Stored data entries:
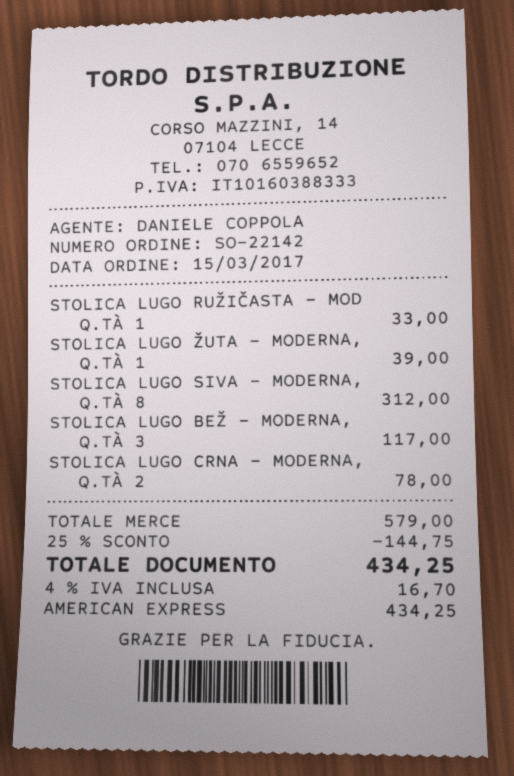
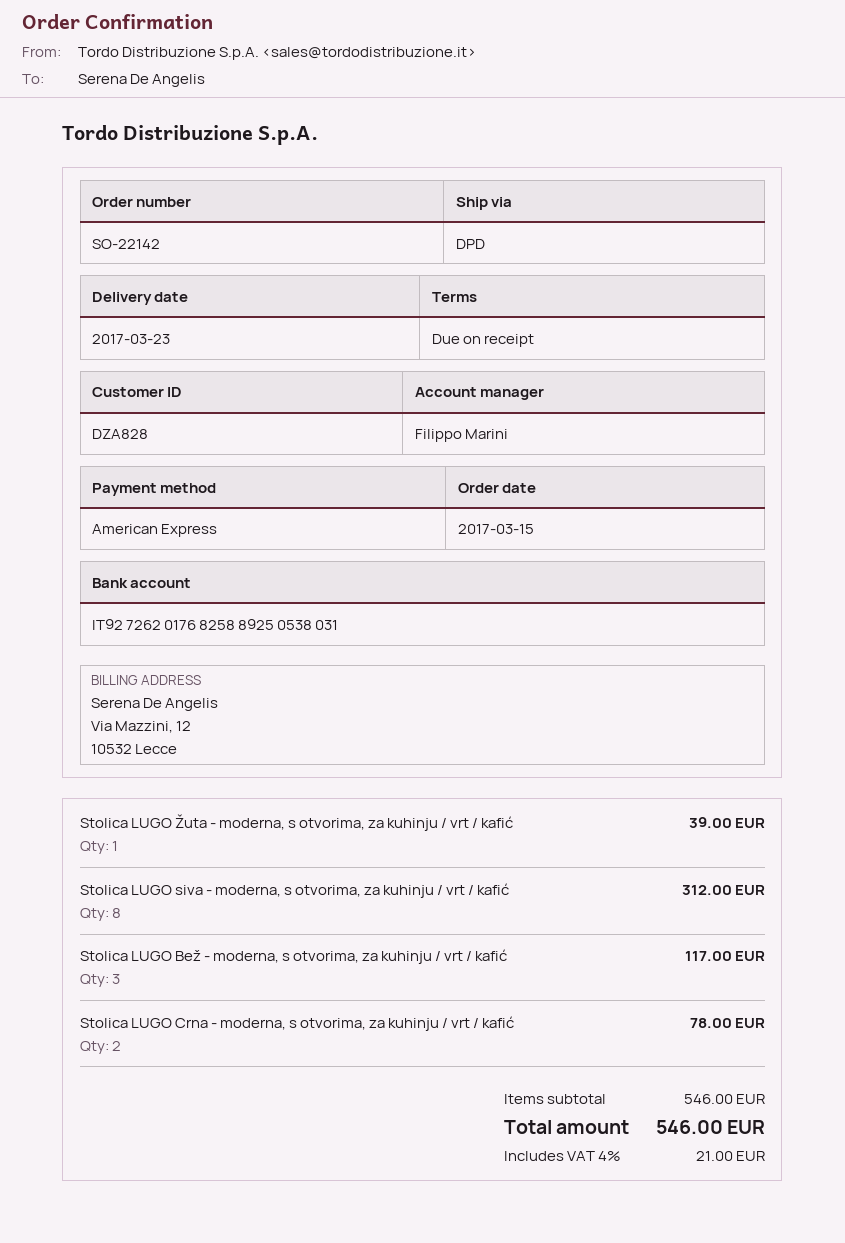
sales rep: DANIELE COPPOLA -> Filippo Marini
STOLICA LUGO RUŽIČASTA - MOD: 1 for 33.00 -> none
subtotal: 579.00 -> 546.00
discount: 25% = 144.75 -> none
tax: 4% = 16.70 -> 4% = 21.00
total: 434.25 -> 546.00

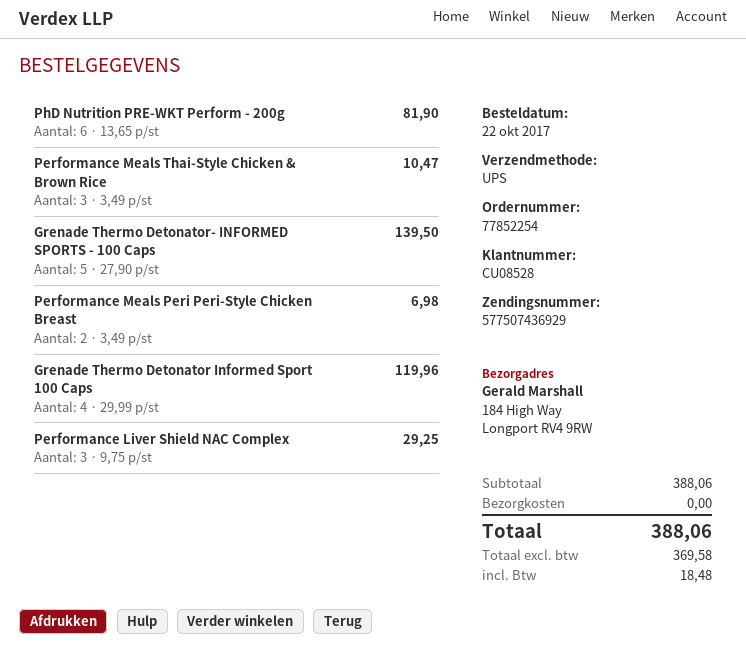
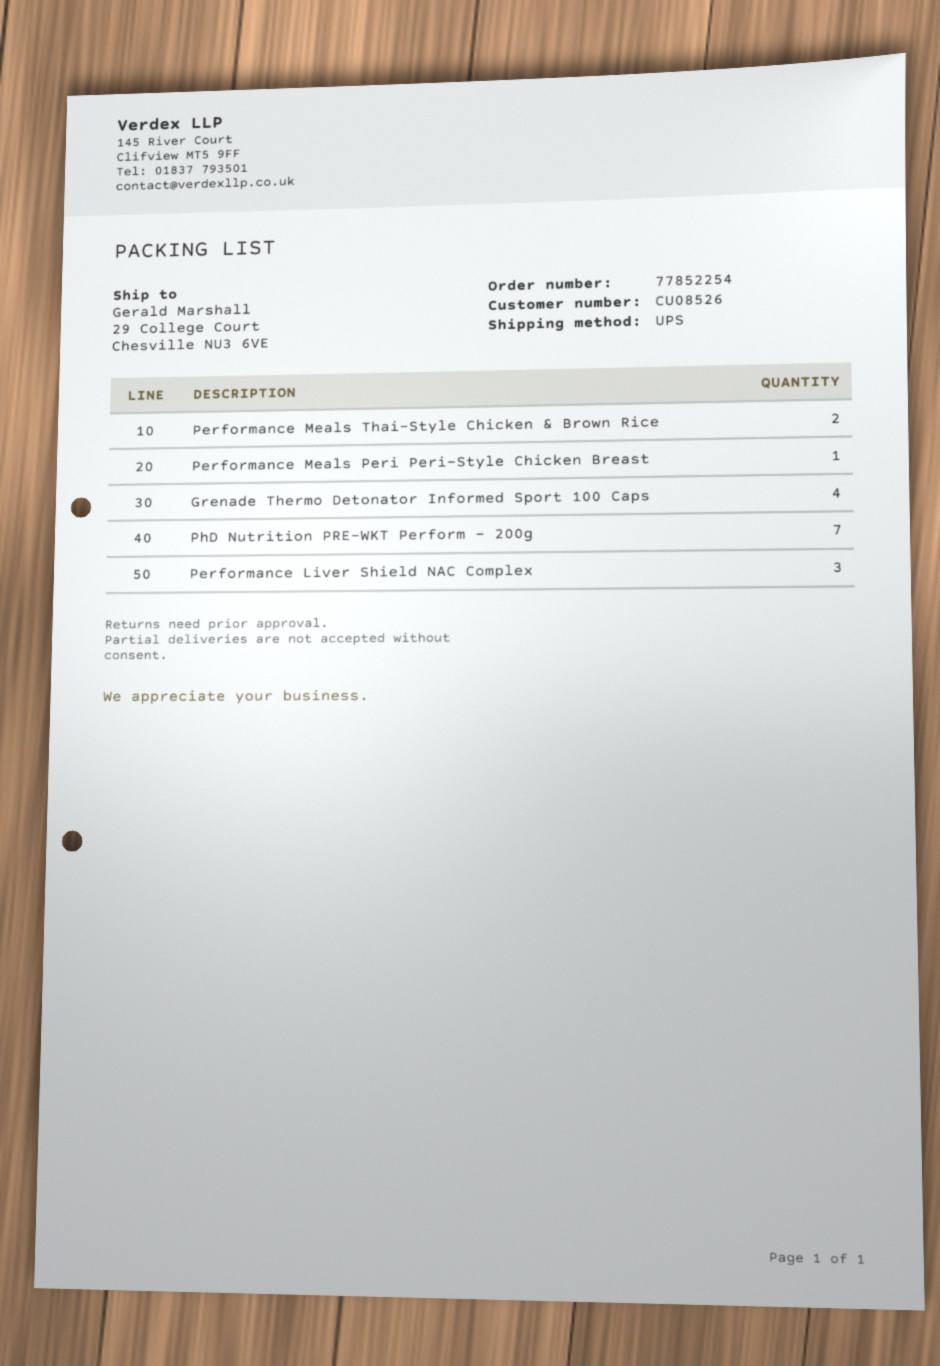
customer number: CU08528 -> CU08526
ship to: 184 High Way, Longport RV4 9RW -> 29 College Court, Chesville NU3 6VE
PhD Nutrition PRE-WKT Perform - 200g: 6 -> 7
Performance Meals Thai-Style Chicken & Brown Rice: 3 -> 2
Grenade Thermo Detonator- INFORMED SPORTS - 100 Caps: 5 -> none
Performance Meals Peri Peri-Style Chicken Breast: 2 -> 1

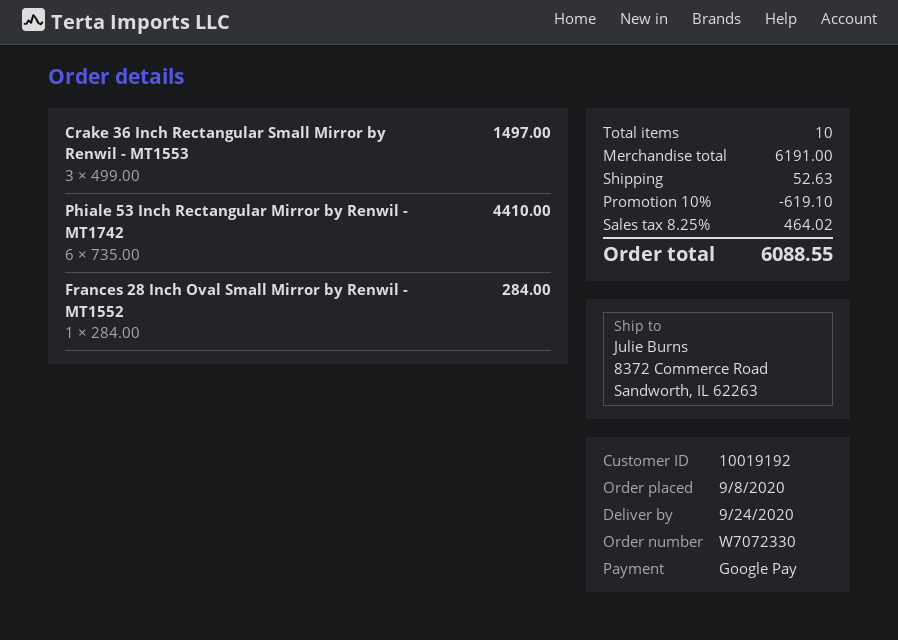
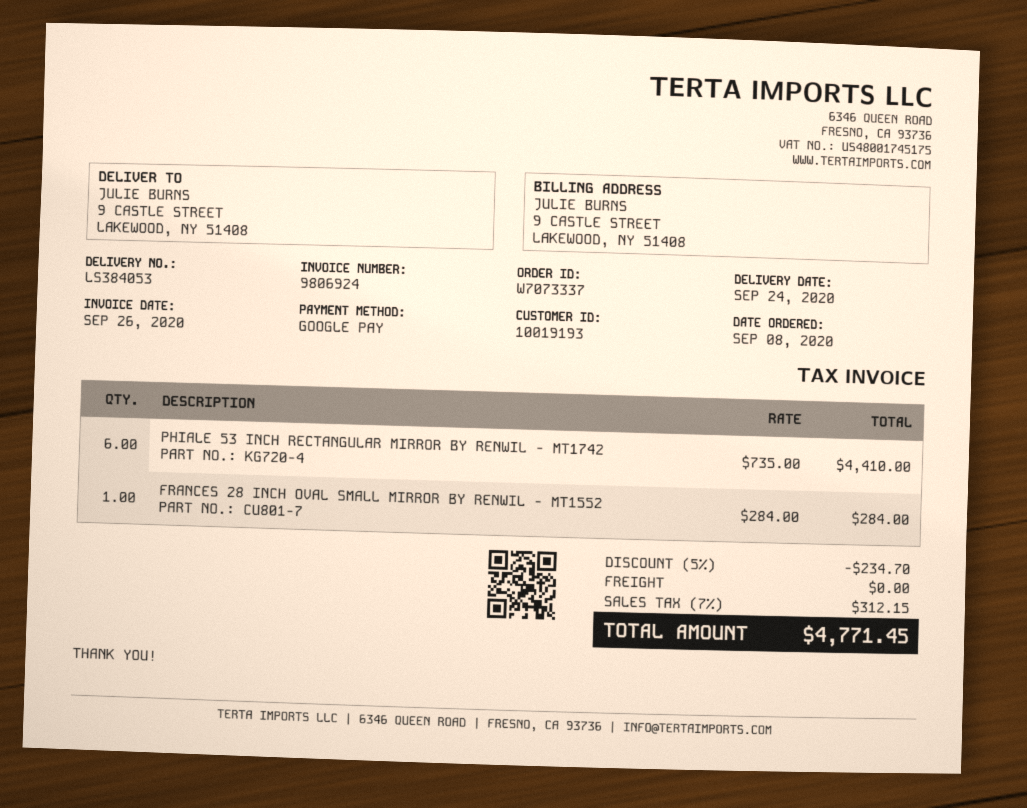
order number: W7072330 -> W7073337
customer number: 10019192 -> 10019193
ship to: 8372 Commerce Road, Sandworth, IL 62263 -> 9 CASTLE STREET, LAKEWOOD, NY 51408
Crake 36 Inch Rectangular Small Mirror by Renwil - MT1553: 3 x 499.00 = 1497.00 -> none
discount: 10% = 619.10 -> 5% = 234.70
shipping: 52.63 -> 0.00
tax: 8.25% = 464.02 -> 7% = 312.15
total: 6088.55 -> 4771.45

**TASK TO CARRY OUT**.
For each line in the data above that contains the string "Chicken", extract the line.

**OUTPUT BELOW**.
Performance Meals Thai-Style Chicken & Brown Rice: 3 -> 2
Performance Meals Peri Peri-Style Chicken Breast: 2 -> 1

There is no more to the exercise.